Andrea Dahme-Zachos
Zum Zusammenhang von Lebensgeschichte mit kollektiver Geschichte und kollektiven Identitäten bei der deutschsprachigen Minderheit und ihren Nachkommen in Brasilien - eine biographieanalytische Arbeit

1. Aufl. 2003. 254 S. DIN A5. Broschur
EURO 24,95 (unverbindliche Preisempfehlung)
ISBN 978-3-89796-099-2
Soziologie im Gardez! Hrsg. v. Leo Kißler. Band 1

Exklusiv über den Gardez! Verlag erhältlich.

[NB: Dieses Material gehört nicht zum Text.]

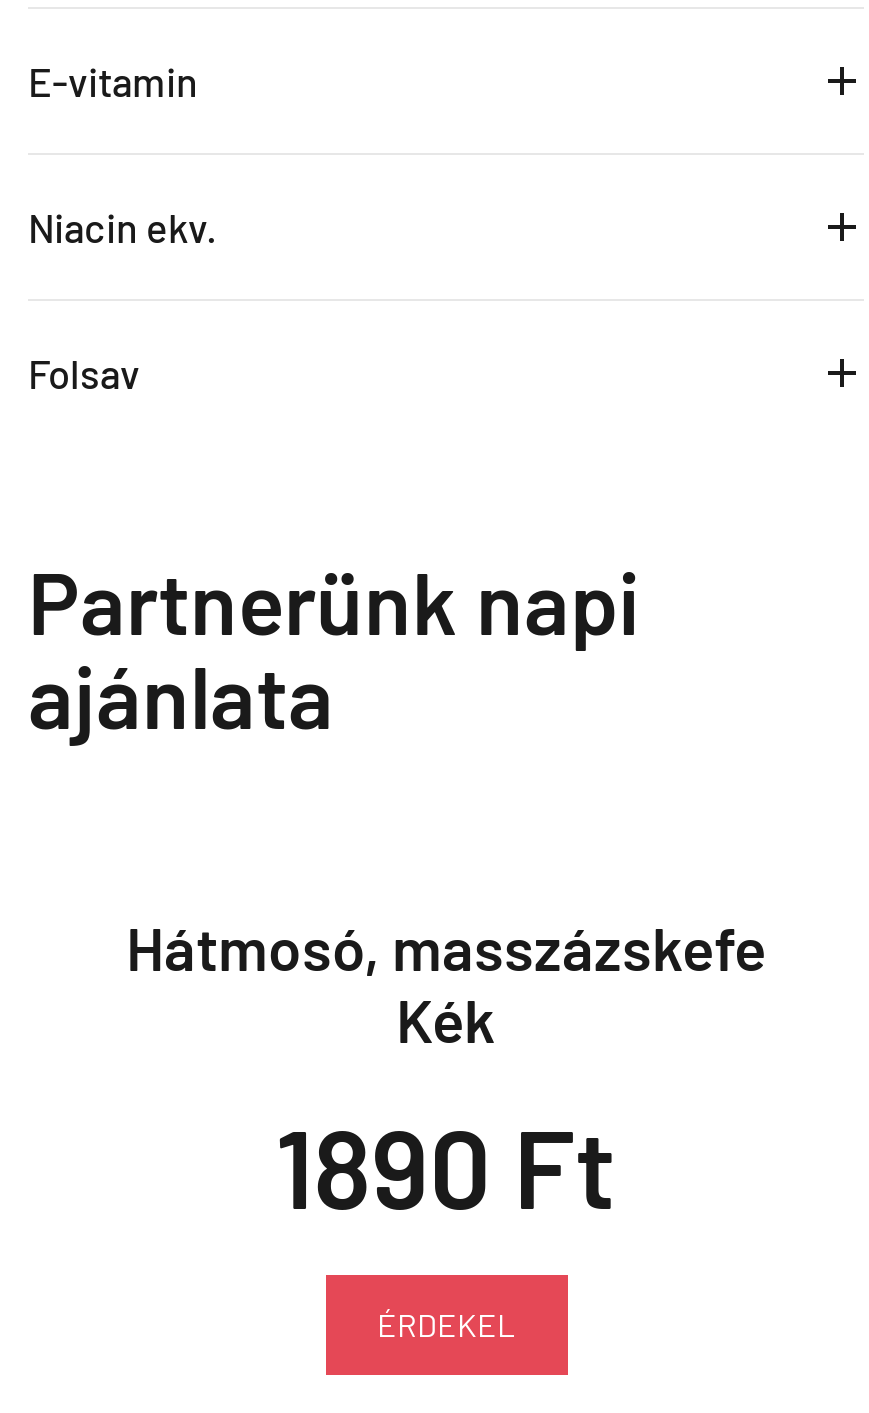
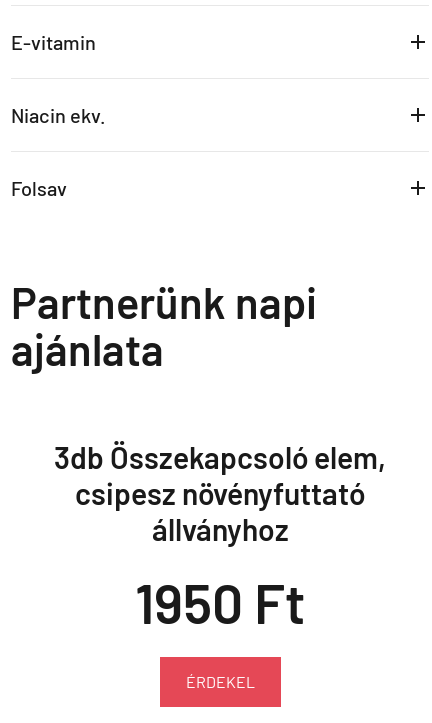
- Hátmosó, masszázskefe
- Kék
- 1890 Ft
+ 3db Összekapcsoló elem,
+ csipesz növényfuttató
+ állványhoz
+ 1950 Ft
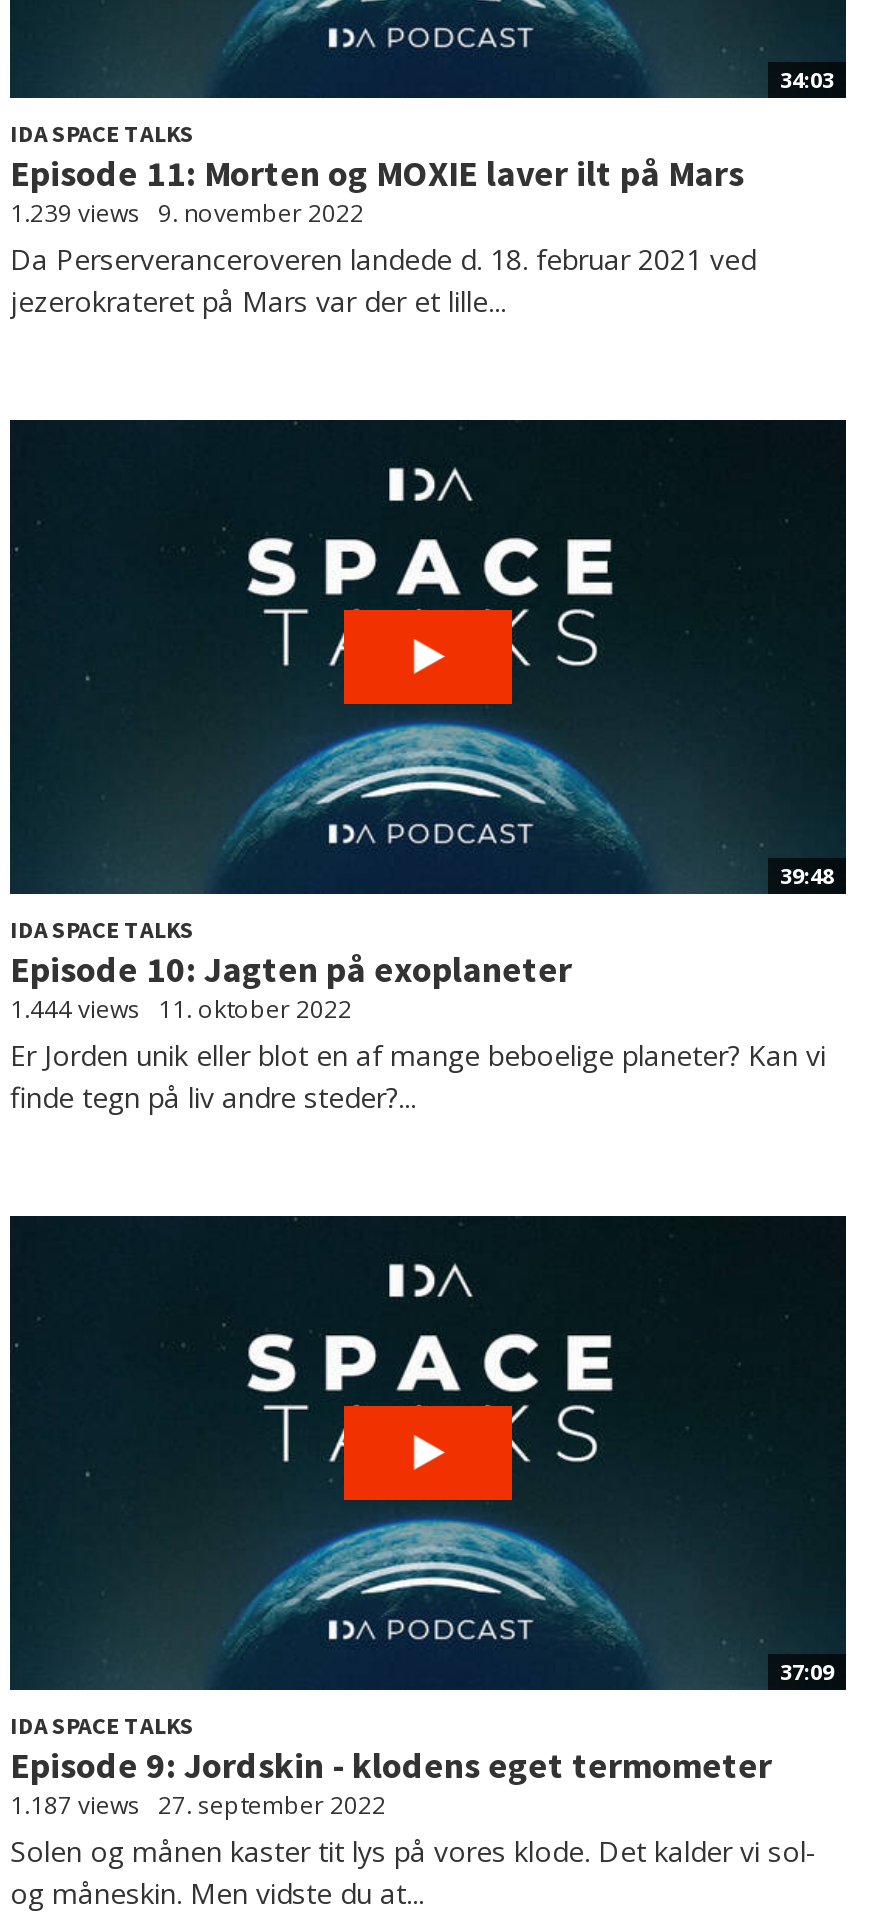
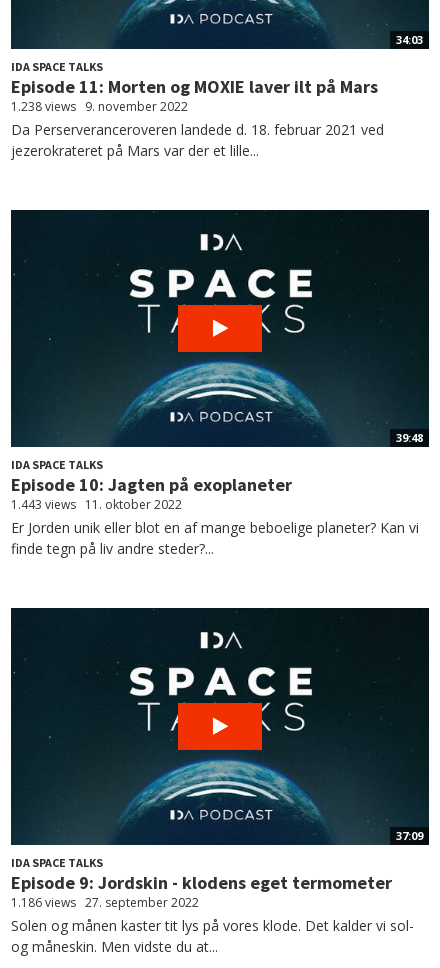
- 1.239 views 9. november 2022
+ 1.238 views 9. november 2022

- 1.444 views 11. oktober 2022
+ 1.443 views 11. oktober 2022

- 1.187 views 27. september 2022
+ 1.186 views 27. september 2022
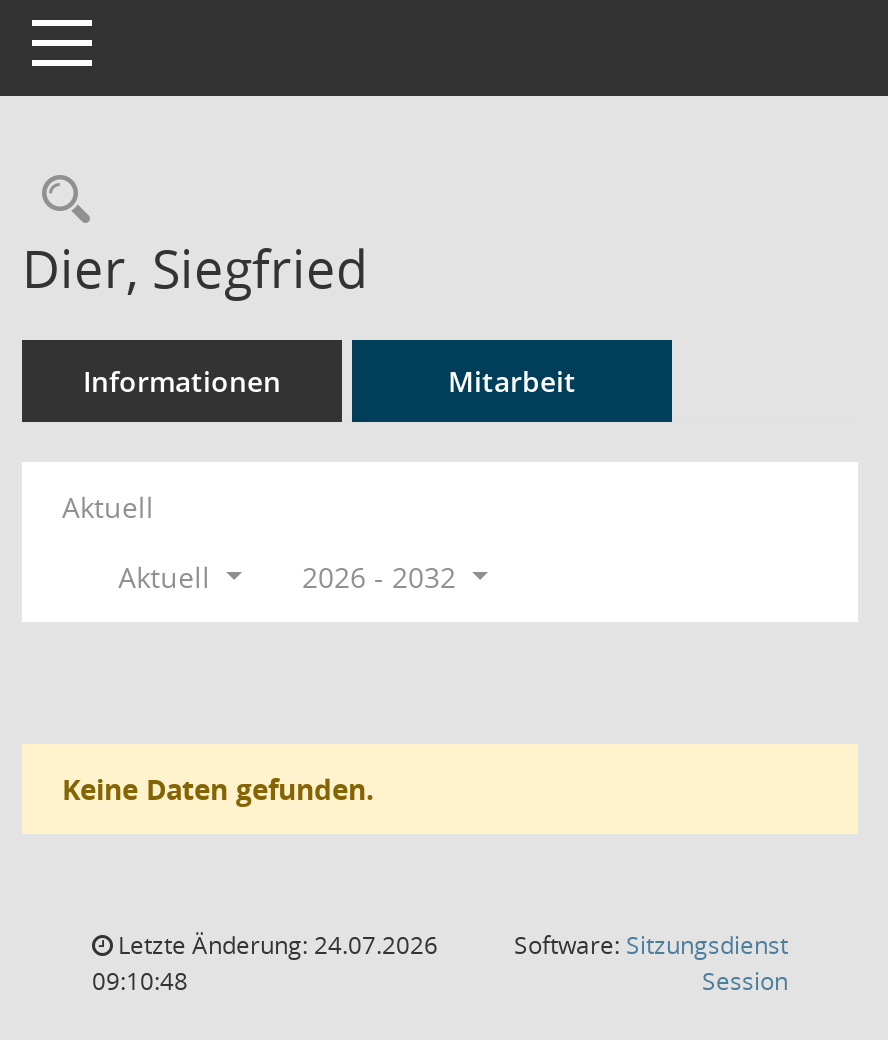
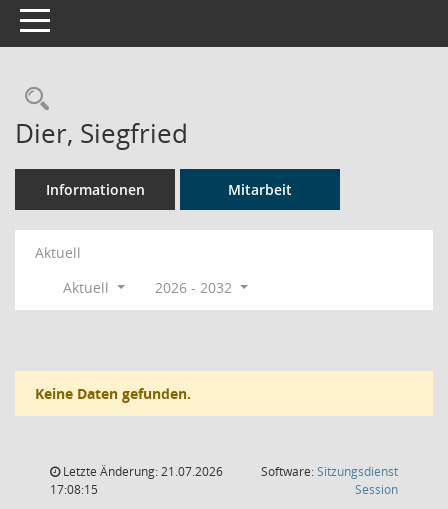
- Letzte Änderung: 24.07.2026
+ Letzte Änderung: 21.07.2026

- 09:10:48
+ 17:08:15
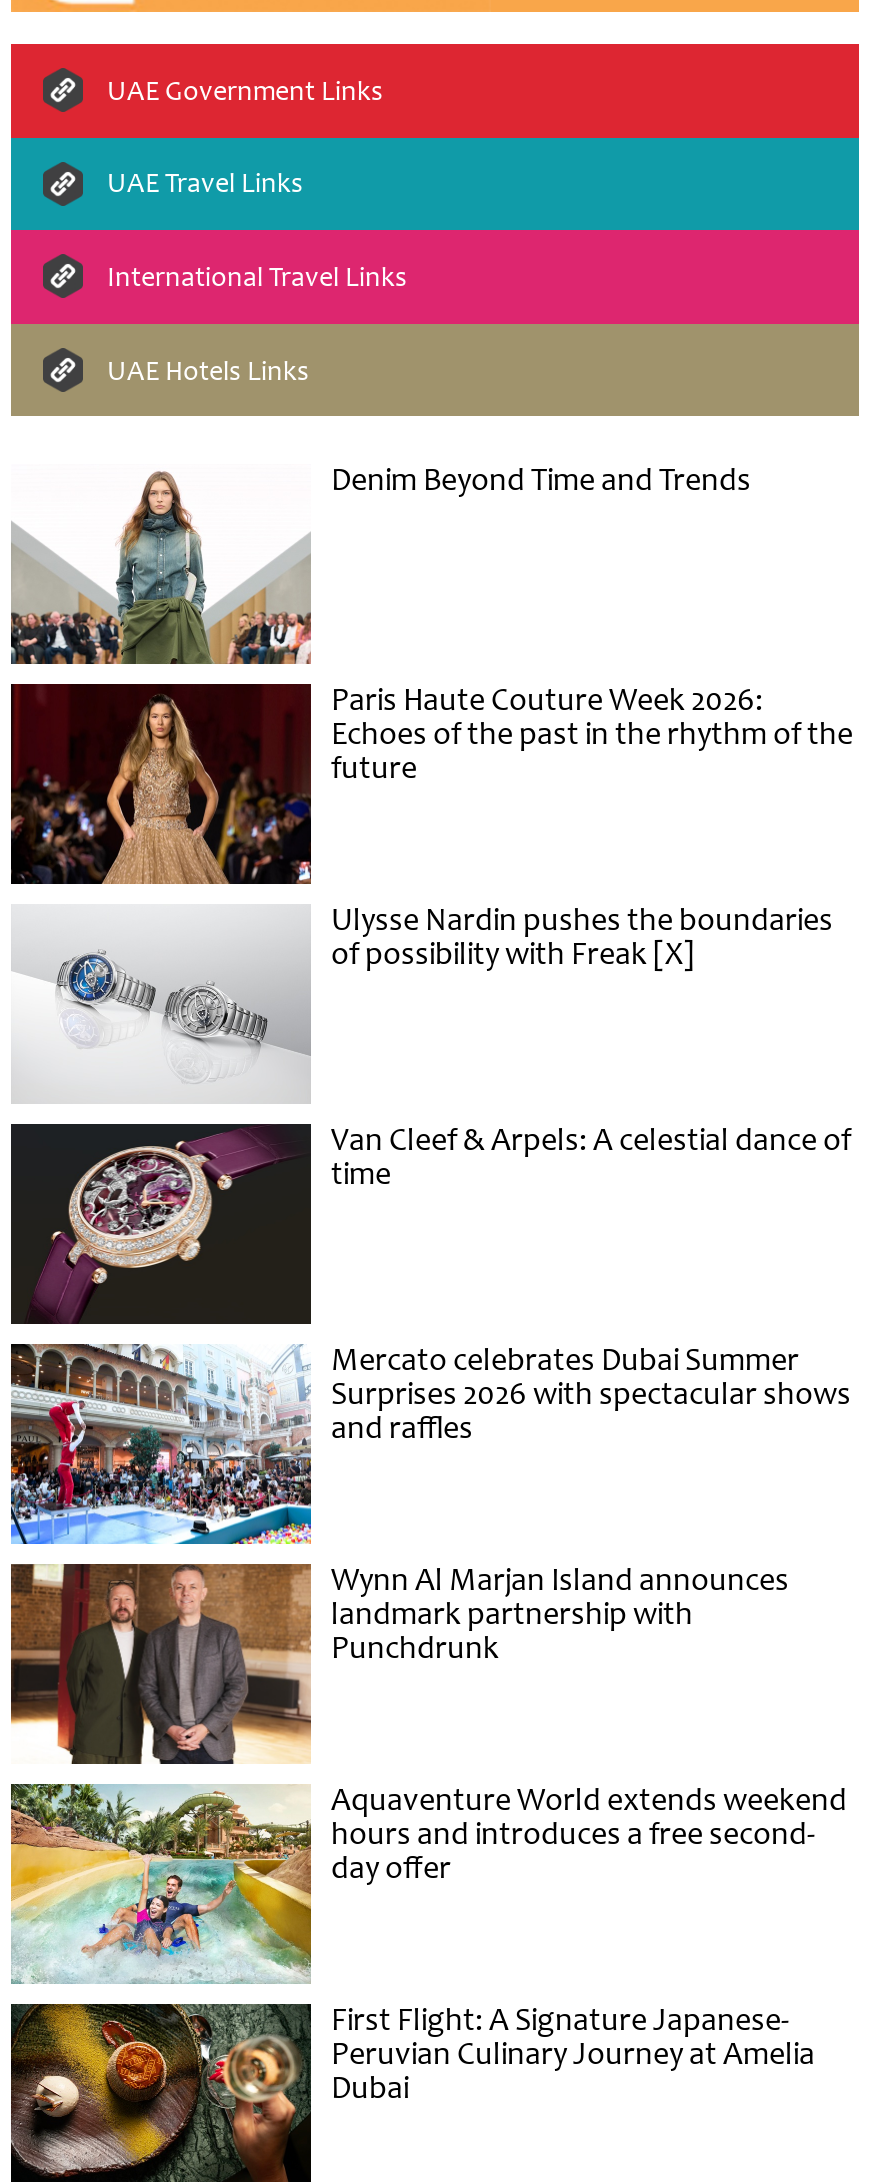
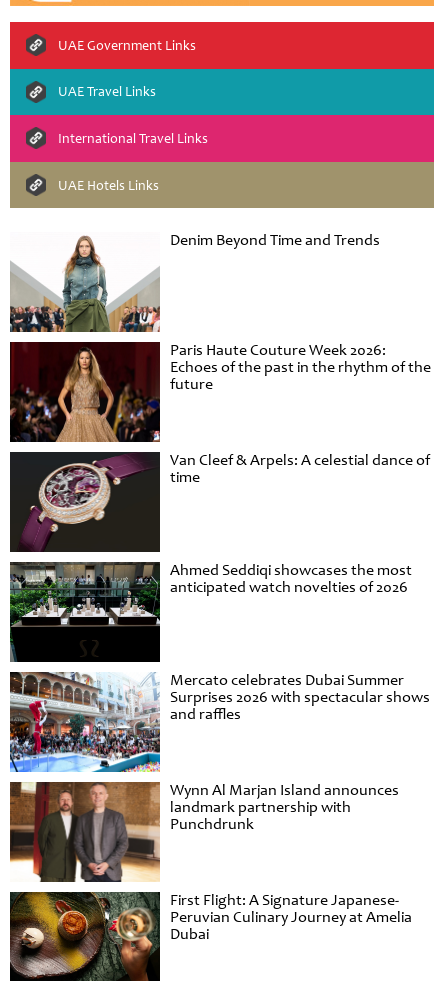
- [image]
- Ulysse Nardin pushes the boundaries
- of possibility with Freak [X]

+ [image]
+ Ahmed Seddiqi showcases the most
+ anticipated watch novelties of 2026

- [image]
- Aquaventure World extends weekend
- hours and introduces a free second-
- day offer
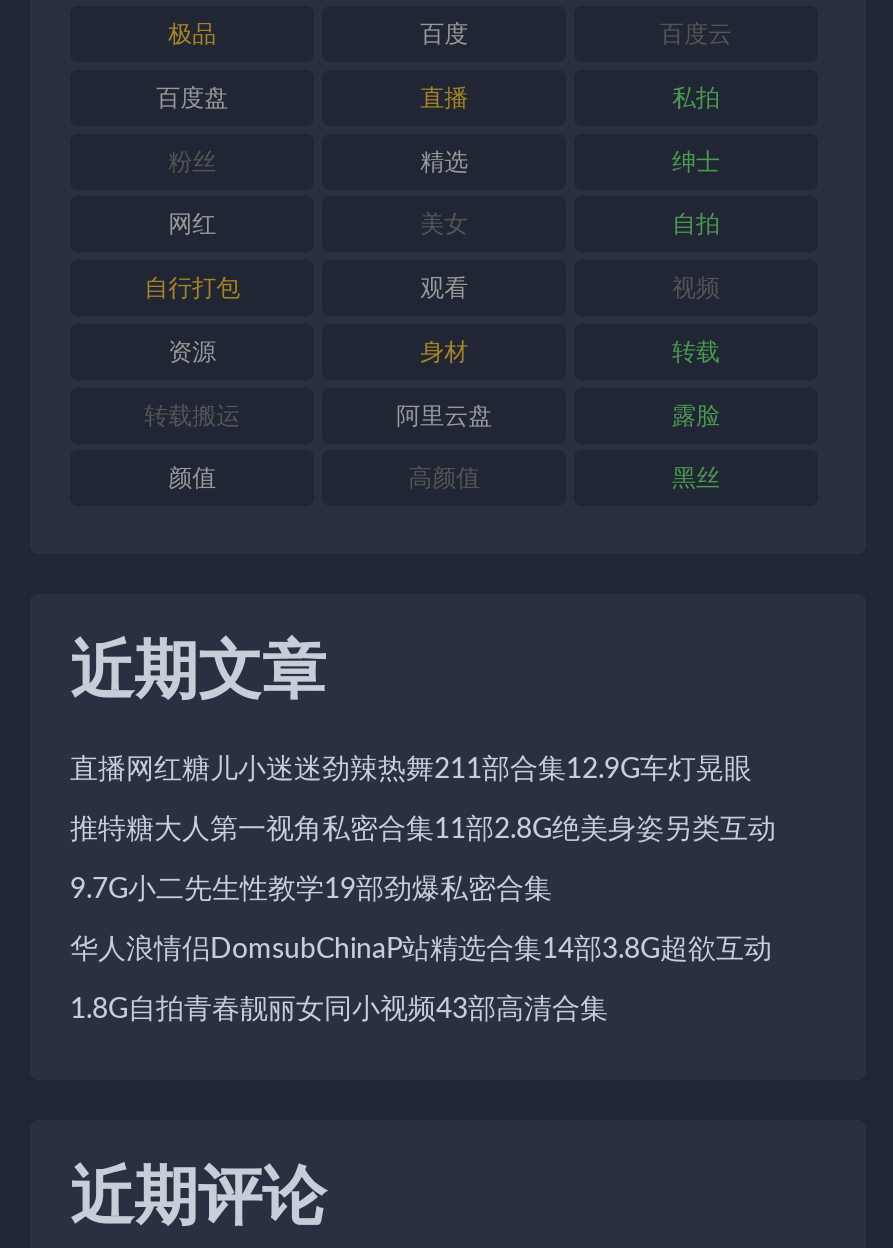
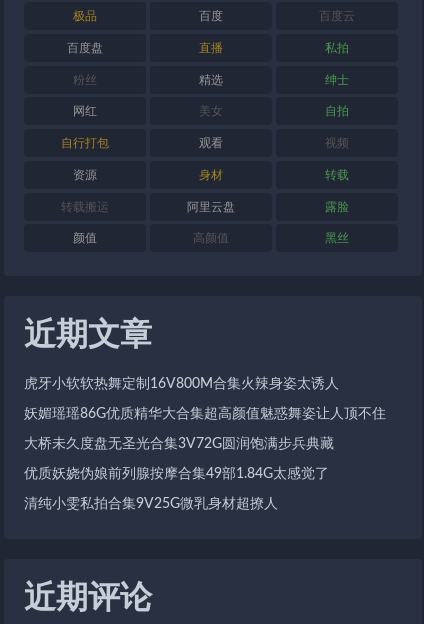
- 直播网红糖儿小迷迷劲辣热舞211部合集12.9G车灯晃眼
+ 虎牙小软软热舞定制16V800M合集火辣身姿太诱人

- 推特糖大人第一视角私密合集11部2.8G绝美身姿另类互动
+ 妖媚瑶瑶86G优质精华大合集超高颜值魅惑舞姿让人顶不住

- 9.7G小二先生性教学19部劲爆私密合集
+ 大桥未久度盘无圣光合集3V72G圆润饱满步兵典藏

- 华人浪情侣DomsubChinaP站精选合集14部3.8G超欲互动
+ 优质妖娆伪娘前列腺按摩合集49部1.84G太感觉了

- 1.8G自拍青春靓丽女同小视频43部高清合集
+ 清纯小雯私拍合集9V25G微乳身材超撩人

Obwohl die Zugehörigkeit zu einer nationalen Identität im 19. und mehr noch im 20. Jahrhundert oftmals das vorzeitige Sterben für Menschen im Kriege oder in der ethnischen Verfolgung bedeutete, haben die Sozialwissenschaften nur selten die Bedeutung der nationalen Zugehörigkeit und Identität für die individuelle Lebensgeschichte unter biographieanalytischen Aspekten untersucht. Die Arbeit von Andrea Dahme-Zachos widmet sich der Problematik der nationalen Identität als biographische Last und Chance in Lebenssituationen der Marginalität. Dazu hat sie im Rahmen eines Forschungsaufenthalts im Süden Brasiliens biographisch-narrative Interviews mit Angehörigen der deutschsprachigen Minderheit erhoben und anschließend ausgewertet.
Die Arbeit wurde im Stile eines ethnographischen Forschungsberichts geschrieben. Die Autorin hat im Rahmen dieses Berichtes insbesondere das relativ diffuse, bisher kaum erforschte Feld des Ineinanders von biographischen Prozessen und von Identifizierungen mit nationalen Kollektiven sowie der bikulturell-marginalen Lebensverläufe systematisch vermessen. Dabei ist, nebenbei, auch ein ethnographisches Portrait der deutsch-brasilianischen Sozialwelten und ihrer Entfaltungsgeschichte entstanden.